Symplectic structures related with higher order variational problems

TL;DR

This paper develops a finite-dimensional symplectic formalism for higher-order field theories, extending classical structures like the Poincaré-Cartan form to higher-order Lagrangians using symplectic reduction of jet spaces.

Contribution

It introduces a consistent, global canonical formalism for higher-order variational problems, filling a gap in the literature by combining symplectic reduction with higher-order Lagrangian structures.

Findings

Derived a symplectic framework for higher-order Lagrangian field theories

Established a higher-order Poincaré-Cartan form

Provided both global proofs and local coordinate descriptions

Abstract

In this paper we derive the symplectic framework for field theories defined by higher-order Lagrangians.

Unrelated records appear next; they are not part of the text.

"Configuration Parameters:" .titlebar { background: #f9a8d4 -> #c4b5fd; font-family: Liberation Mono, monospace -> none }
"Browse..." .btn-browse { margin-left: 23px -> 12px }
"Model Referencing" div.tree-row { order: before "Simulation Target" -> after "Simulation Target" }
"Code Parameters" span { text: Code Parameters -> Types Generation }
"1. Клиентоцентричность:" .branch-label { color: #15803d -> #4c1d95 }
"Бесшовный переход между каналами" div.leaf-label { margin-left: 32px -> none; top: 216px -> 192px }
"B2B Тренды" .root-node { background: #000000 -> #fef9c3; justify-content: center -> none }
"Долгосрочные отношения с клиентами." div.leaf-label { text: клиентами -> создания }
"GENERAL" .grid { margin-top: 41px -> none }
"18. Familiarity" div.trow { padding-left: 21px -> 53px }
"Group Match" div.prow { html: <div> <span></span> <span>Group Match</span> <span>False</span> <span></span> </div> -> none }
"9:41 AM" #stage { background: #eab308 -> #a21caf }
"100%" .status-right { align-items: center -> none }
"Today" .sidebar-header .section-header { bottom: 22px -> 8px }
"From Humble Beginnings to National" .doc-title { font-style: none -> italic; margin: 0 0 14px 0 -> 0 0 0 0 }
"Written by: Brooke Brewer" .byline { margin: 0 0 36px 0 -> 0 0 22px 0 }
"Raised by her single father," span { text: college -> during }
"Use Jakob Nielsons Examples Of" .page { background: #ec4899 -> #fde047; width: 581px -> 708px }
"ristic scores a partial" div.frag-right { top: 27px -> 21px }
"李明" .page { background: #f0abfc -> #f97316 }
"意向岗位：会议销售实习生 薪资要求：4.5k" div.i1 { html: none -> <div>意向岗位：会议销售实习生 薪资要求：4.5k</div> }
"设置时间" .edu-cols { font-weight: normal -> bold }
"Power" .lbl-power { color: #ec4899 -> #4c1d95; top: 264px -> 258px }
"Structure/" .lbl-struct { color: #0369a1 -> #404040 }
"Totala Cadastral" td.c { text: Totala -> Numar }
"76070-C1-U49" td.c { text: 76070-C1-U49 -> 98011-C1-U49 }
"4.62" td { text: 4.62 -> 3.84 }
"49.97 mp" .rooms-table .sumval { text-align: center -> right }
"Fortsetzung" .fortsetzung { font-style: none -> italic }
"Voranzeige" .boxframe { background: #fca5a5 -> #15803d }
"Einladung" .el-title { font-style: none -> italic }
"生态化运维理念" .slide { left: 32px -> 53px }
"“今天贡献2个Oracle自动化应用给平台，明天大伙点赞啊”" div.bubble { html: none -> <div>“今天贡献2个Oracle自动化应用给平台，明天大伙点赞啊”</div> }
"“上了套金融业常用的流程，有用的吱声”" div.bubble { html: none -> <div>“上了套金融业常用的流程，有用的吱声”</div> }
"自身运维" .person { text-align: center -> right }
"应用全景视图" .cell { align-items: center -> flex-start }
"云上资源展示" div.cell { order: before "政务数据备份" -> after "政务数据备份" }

The construction is based on the symplectic reduction of suitable spaces of iterated jets. The possibility of reducing a higher-order system of PDEs to a constrained first-order one, the symplectic structures naturally arising in the dynamics of a first-order Lagrangian theory, and the importance of the Poincar\'e-Cartan form for variational problems, are all well-established facts. However, their adequate combination corresponding to higher-order theories is missing in the literature. Here we obtain a consistent and truly finite-dimensional canonical formalism, as well as a higher-order version of the Poincar\'e-Cartan form. In our exposition, the rigorous global proofs of the main results are always accompanied by their local coordinate descriptions, indispensable to work out practical examples.